Wilfred Ng and Danny Leung, partners at Bird & Bird in Hong Kong, point out that the proposed bill adopted an “organisation-oriented” approach with a clearly defined scope. Only the critical computer systems (CCSs) of CIOs will be regulated under the proposed bill.

“CCSs are systems which are necessary for the provision of essential services and those systems which, if interrupted, will seriously impact the normal functioning of the CIOs,” note Ng and Leung. “Once designated, the statutory obligations will apply to the CCSs regardless of whether they are physically located in Hong Kong or elsewhere.”

Organisations, instead of individuals, will be held accountable for potential non-compliance with the obligations. As such, businesses are advised to keep a close eye on the progress of the proposed legislation and assess their current cybersecurity measures.
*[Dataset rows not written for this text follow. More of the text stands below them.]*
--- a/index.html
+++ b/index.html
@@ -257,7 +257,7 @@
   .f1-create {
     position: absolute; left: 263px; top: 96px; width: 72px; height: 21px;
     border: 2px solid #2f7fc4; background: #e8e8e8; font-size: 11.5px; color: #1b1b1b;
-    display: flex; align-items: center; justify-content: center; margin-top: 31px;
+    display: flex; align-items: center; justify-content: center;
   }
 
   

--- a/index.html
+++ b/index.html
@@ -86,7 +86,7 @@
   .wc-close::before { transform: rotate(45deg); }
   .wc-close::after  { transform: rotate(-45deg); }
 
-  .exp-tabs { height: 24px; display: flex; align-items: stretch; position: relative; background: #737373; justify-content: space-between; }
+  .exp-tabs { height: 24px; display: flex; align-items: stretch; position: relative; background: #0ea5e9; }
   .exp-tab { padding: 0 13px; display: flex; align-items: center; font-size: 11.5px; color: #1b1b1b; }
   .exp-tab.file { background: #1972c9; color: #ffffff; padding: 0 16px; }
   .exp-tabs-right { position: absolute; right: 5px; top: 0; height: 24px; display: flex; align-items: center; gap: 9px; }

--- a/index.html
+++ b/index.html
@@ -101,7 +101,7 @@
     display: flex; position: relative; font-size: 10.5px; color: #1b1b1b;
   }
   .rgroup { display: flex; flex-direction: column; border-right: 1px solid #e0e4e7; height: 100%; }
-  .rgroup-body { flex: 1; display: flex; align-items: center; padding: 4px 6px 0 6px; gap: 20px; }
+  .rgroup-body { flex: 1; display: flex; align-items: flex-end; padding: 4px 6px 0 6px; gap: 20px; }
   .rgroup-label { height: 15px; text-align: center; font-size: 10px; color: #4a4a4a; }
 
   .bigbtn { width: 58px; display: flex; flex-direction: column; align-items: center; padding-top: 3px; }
Notably, key obligations to the Commission’s Office set out in the bill include organisational obligations, which mean CIOs need to keep the office updated on the ownership and operatorship of the infrastructure; preventive obligations that mandate the submission of security management plan and results of regular independent audits; and incident reporting and response obligations.
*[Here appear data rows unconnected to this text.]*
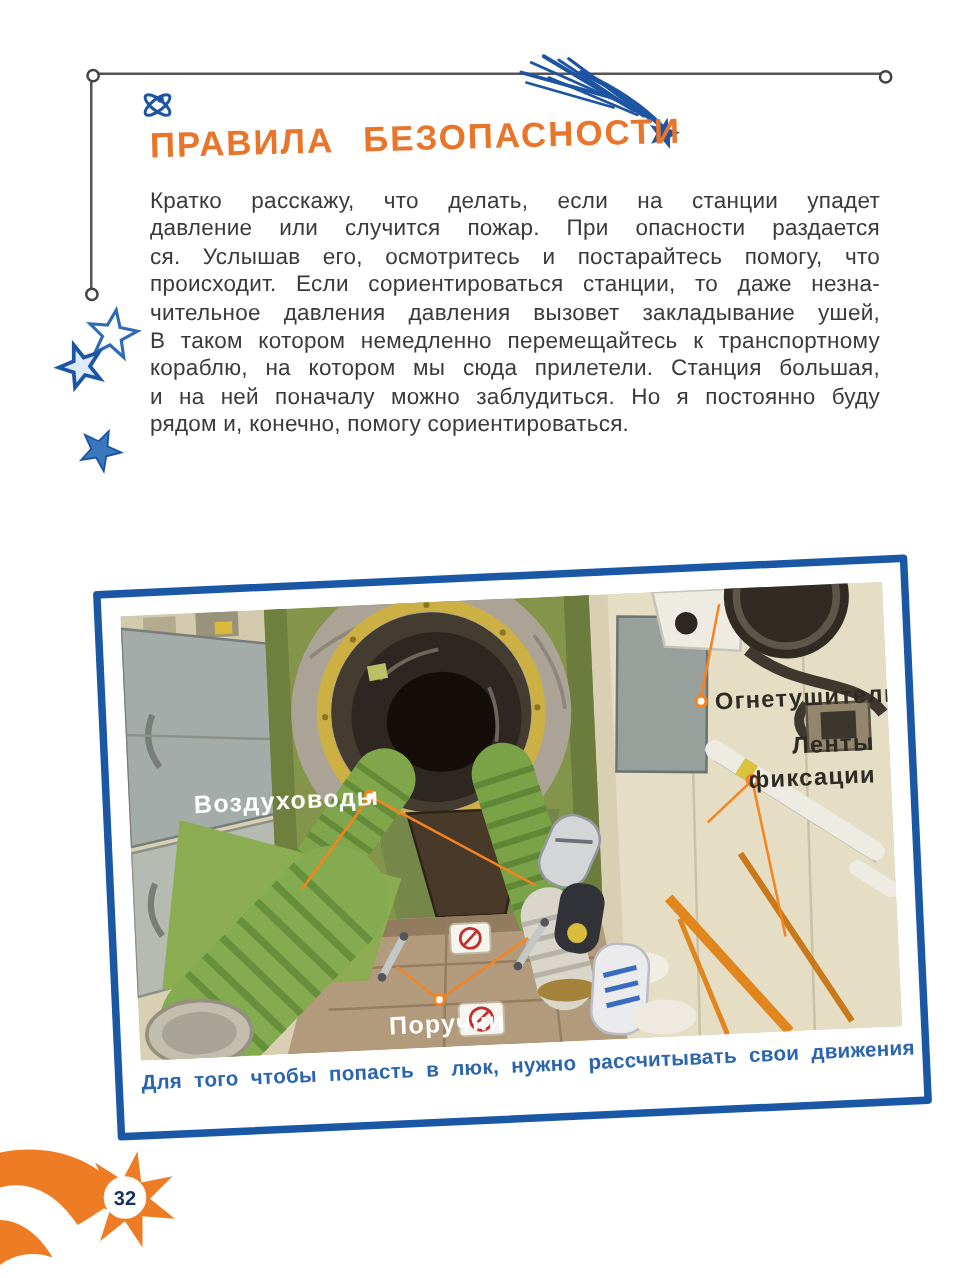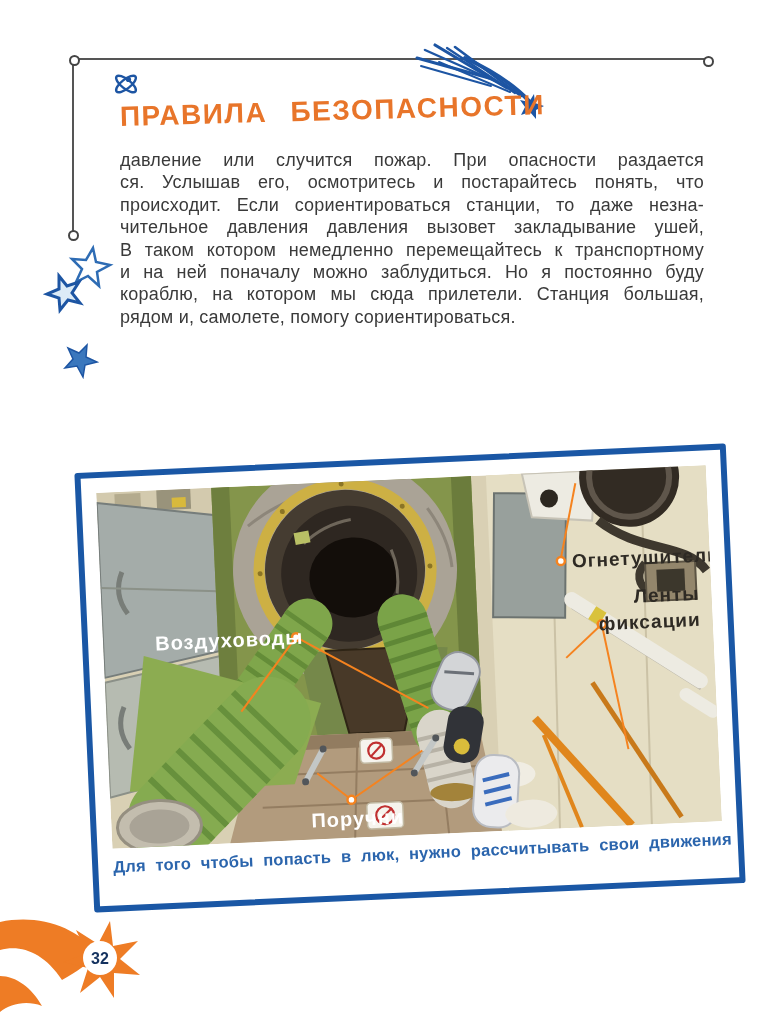--- a/index.html
+++ b/index.html
@@ -78,6 +78,7 @@
   <h1 class="title">ПРАВИЛА БЕЗОПАСНОСТИ</h1>
 
   <div class="body-text">
+    <div class="bl">Кратко расскажу, что делать, если на станции упадет</div>
     <div class="bl">давление или случится пожар. При опасности раздается</div>
     <div class="bl">ся. Услышав его, осмотритесь и постарайтесь понять, что</div>
     <div class="bl">происходит. Если сориентироваться станции, то даже незна-</div>

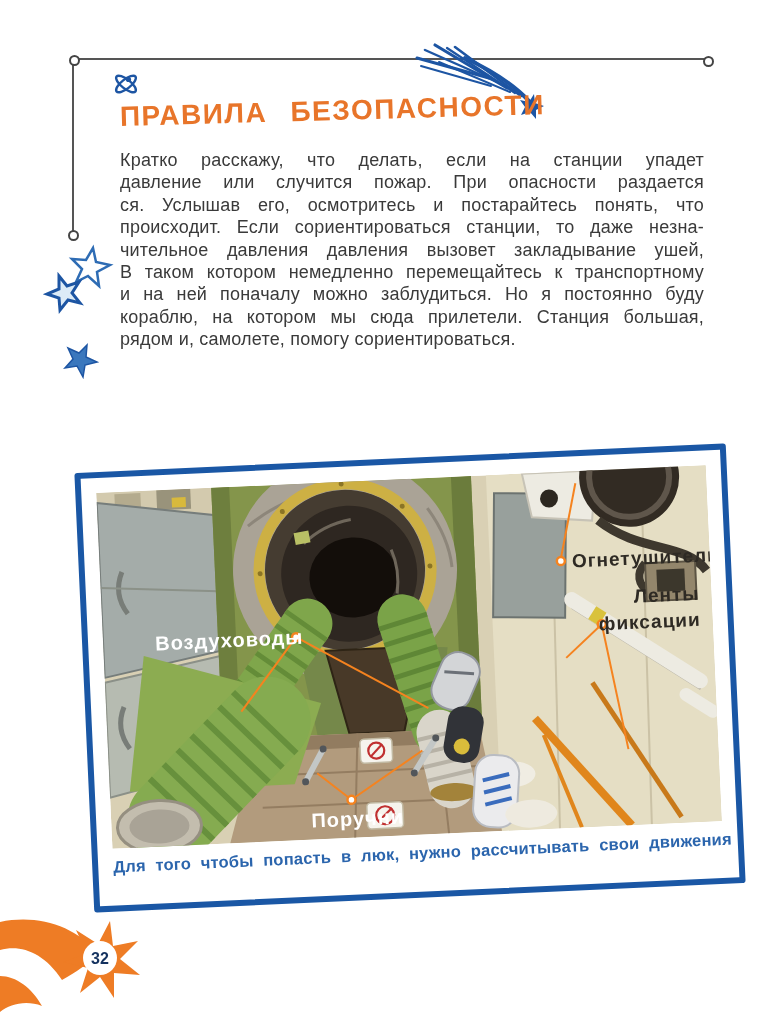--- a/index.html
+++ b/index.html
@@ -80,7 +80,7 @@
   <div class="body-text">
     <div class="bl">Кратко расскажу, что делать, если на станции упадет</div>
     <div class="bl">давление или случится пожар. При опасности раздается</div>
-    <div class="bl">ся. Услышав его, осмотритесь и постарайтесь понять, что</div>
+    <div class="bl">ся. Услышав его, осмотритесь и постарайтесь помогу, что</div>
     <div class="bl">происходит. Если сориентироваться станции, то даже незна-</div>
     <div class="bl">чительное давления давления вызовет закладывание ушей,</div>
     <div class="bl">В таком котором немедленно перемещайтесь к транспортному</div>

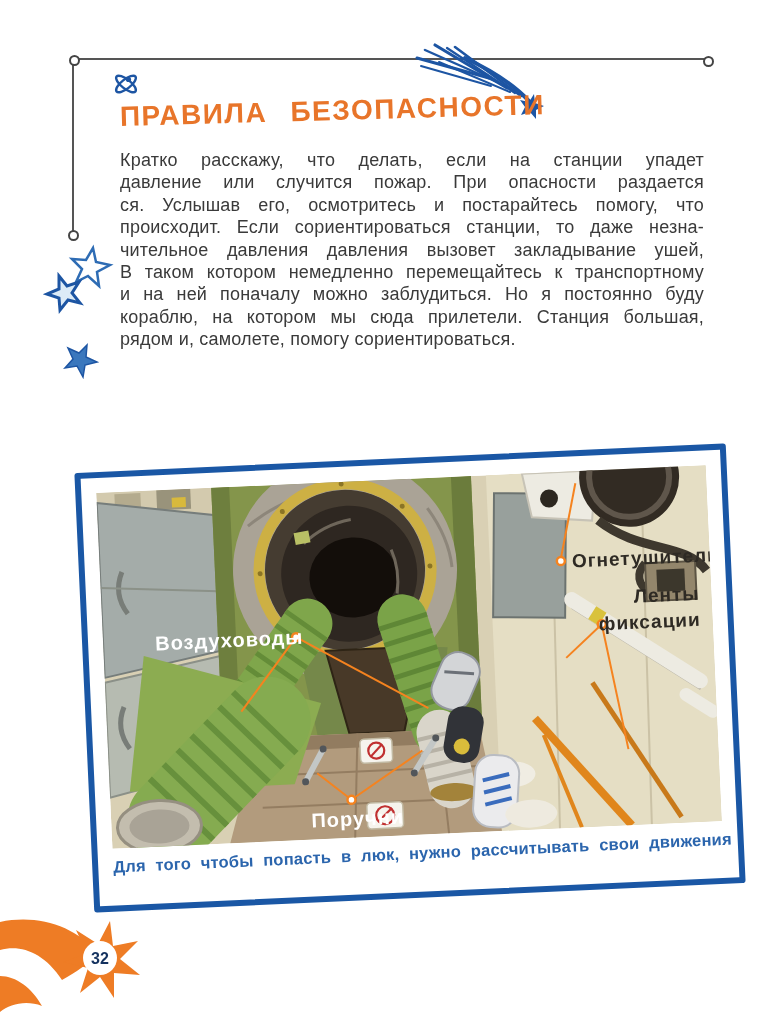--- a/index.html
+++ b/index.html
@@ -84,8 +84,8 @@
     <div class="bl">происходит. Если сориентироваться станции, то даже незна-</div>
     <div class="bl">чительное давления давления вызовет закладывание ушей,</div>
     <div class="bl">В таком котором немедленно перемещайтесь к транспортному</div>
+    <div class="bl">кораблю, на котором мы сюда прилетели. Станция большая,</div>
     <div class="bl">и на ней поначалу можно заблудиться. Но я постоянно буду</div>
-    <div class="bl">кораблю, на котором мы сюда прилетели. Станция большая,</div>
     <div class="bl last">рядом и, самолете, помогу сориентироваться.</div>
   </div>
 

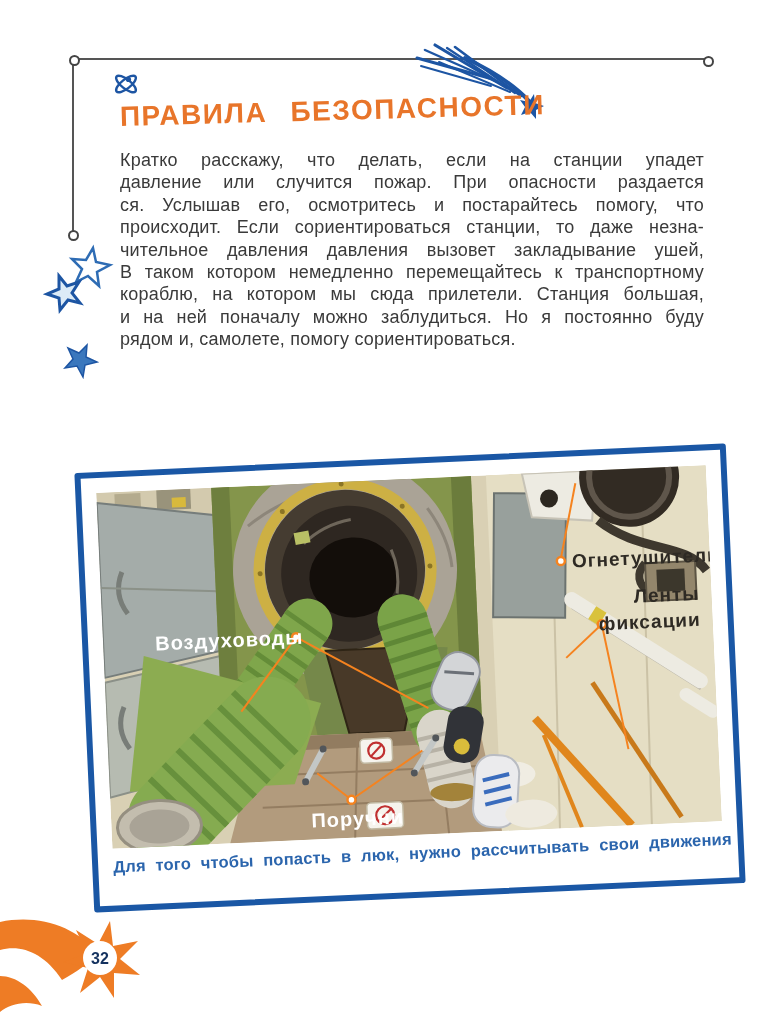--- a/index.html
+++ b/index.html
@@ -86,7 +86,7 @@
     <div class="bl">В таком котором немедленно перемещайтесь к транспортному</div>
     <div class="bl">кораблю, на котором мы сюда прилетели. Станция большая,</div>
     <div class="bl">и на ней поначалу можно заблудиться. Но я постоянно буду</div>
-    <div class="bl last">рядом и, самолете, помогу сориентироваться.</div>
+    <div class="bl last">рядом и, конечно, помогу сориентироваться.</div>
   </div>
 
   <svg class="left-stars" width="75" height="150" viewBox="0 0 75 150">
These obligations may also affect CCSs physically located outside of Hong Kong. “In addition, upon request by the office in the course of investigating an incident or offence, CIOs must submit relevant information available to them, even if such information is located outside Hong Kong,” note Ng and Leung.

 

WHAT CHALLENGES REMAIN?

Under the proposed bill, designated industry-specific regulators such as the Hong Kong Monetary Authority and the Communications Authority, will be entrusted to set industry standards and requirements in the essential services sector. This is important for meeting the organisational and preventive obligations outlined in the Bill.

Nonetheless, Ng and Leung also note that the Commissioner’s Office may initiate investigation and address the incident with the Cyber Security and Technology Crime Bureau of the Hong Kong Police Force and the Hong Kong Computer Emergency Response Team Coordination Centre as necessary.
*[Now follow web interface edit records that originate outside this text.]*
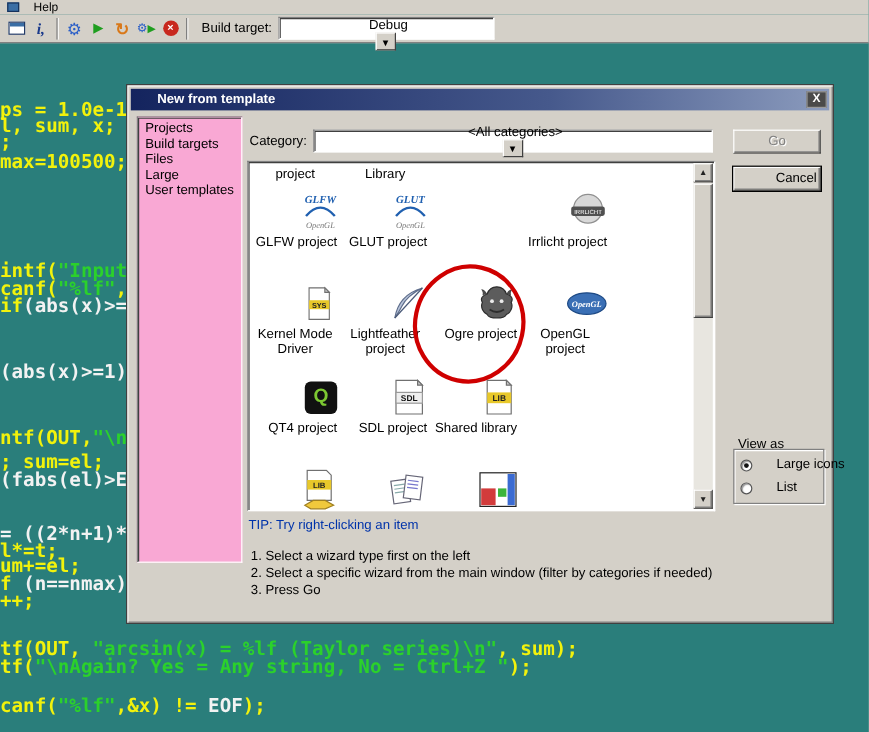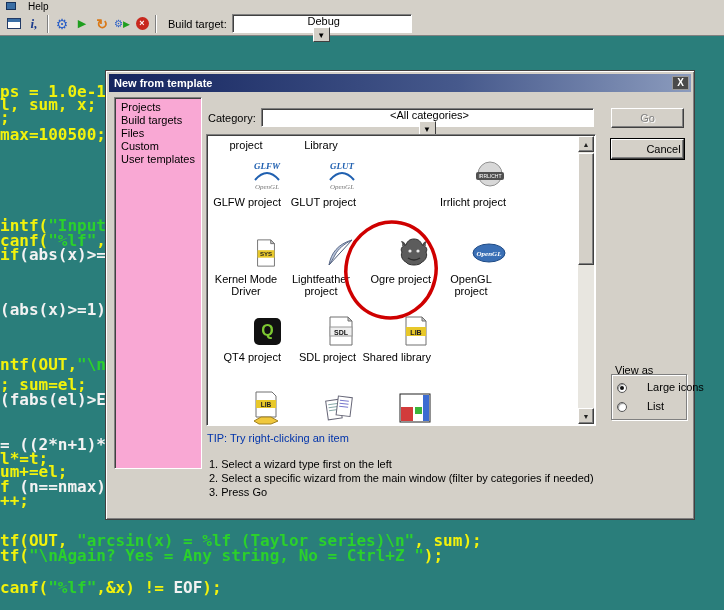--- a/index.html
+++ b/index.html
@@ -39,7 +39,7 @@
             box-shadow:inset 1px 1px 0 #FFF, inset -1px -1px 0 #808080; font-size:11px; z-index:10; }
   .titlebar { position:absolute; left:3px; top:3px; right:3px; height:18px;
               background:linear-gradient(90deg,#14245E 0%,#46598C 60%,#8B9BBD 100%);
-              color:#FFF; font-weight:bold; line-height:18px; padding-left:5px; }
+              color:#FFF; font-weight:bold; line-height:18px; padding-left:22px; }
   .closebtn { position:absolute; right:2px; top:2px; width:17px; height:14px; background:#4A4A4A;
               border:1px solid #9A9A9A; color:#FFF; font:bold 10px/12px "Liberation Sans",sans-serif;
               text-align:center; }

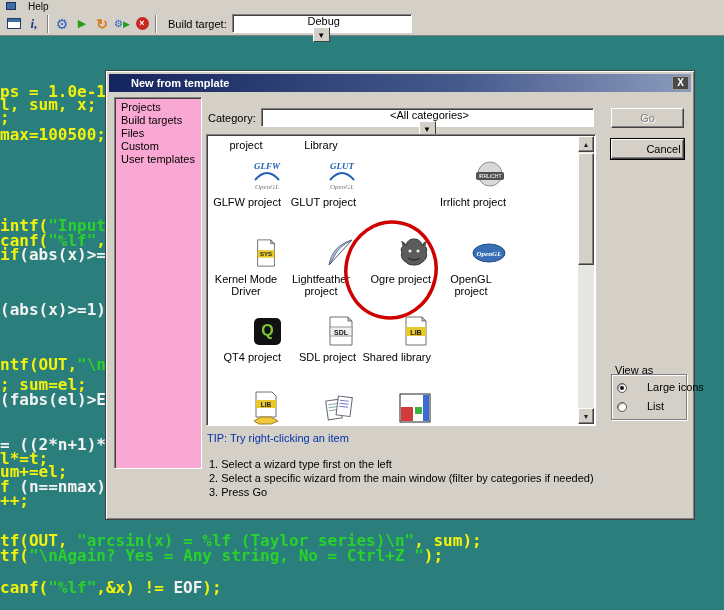--- a/index.html
+++ b/index.html
@@ -49,7 +49,7 @@
              box-shadow:inset 1px 1px 0 #404040; padding:3px 0 0 4px; }
   .sb-item { padding:0 2px; line-height:13px; white-space:nowrap; }
   .cat-label { position:absolute; left:102px; top:41px; }
-  .cat-combo { position:absolute; left:155px; top:37px; width:333px; }
+  .cat-combo { position:absolute; left:155px; top:37px; width:333px;justify-content:center; }
   .btn { position:absolute; left:505px; width:73px; height:20px; background:#D4D0C8;
          text-align:center; line-height:18px;
          border-top:1px solid #FFF; border-left:1px solid #FFF;

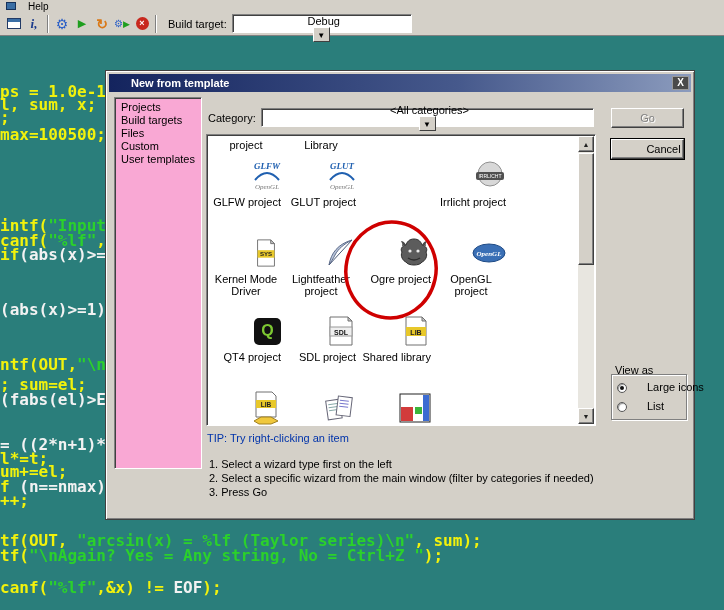--- a/index.html
+++ b/index.html
@@ -171,7 +171,7 @@
       <div class="sb-item">Projects</div>
       <div class="sb-item">Build targets</div>
       <div class="sb-item">Files</div>
-      <div class="sb-item">Custom</div>
+      <div class="sb-item">Large</div>
       <div class="sb-item">User templates</div>
     </div>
“Accordingly, further regulatory clarity is expected between the office and industry regulators to ensure there is clear guidance for organisations to navigate when establishing its response mechanisms to computer security incidents,” they caution.

There are also underlying risks and cybersecurity vulnerabilities that remain inadequately addressed, including risks associated with ransomware attack for providers of IT and cloud-based services, as well as customers of such solutions.   

“The risks are exacerbated when enterprise customers are regulated by industry-specific obligations such as those in the financial services sector,” add Ng and Leung. “Further, the use of AI-assisted technology in the processing of personal, business and operational data is rendering such risks ever more prevalent.”

 

WHAT DIRECTION ARE THE REGULATORS LIKELY TO BE HEADED?

Once the bill is enacted, Ng and Leung expect organisations designated as a CIO leveraging on existing compliance framework to meet the relevant cybersecurity statutory obligations.

“In preparing for the statutory obligations, the CIOs should capitalise on existing infosec and cybersecurity compliance programme taking into account the organisational and preventative obligations stipulated under the Bill, incident reporting deadlines, and the extent to which any statutory obligations will need to be reflected in vendor agreements with affiliated entities or third-party service providers,” they explain.

But Ng and Leung also point out that the bill targets not only the CIOs as other non-CIO organisations could also be indirectly encouraged to revisit and expand on their existing cybersecurity compliance framework. 

Notably, aside from the incident reporting obligations applicable to CIOs under the proposed cybersecurity legislation, the Privacy Commissioner of Personal Data has indicated plans to introduce mandatory breach notification requirements as part of the proposed amendments to the Personal Data (Privacy) Ordinance.

“Both CIO and other organisations should therefore be aware of its potential mandatory breach notification requirements under both cybersecurity and data protection laws in the future,” they add.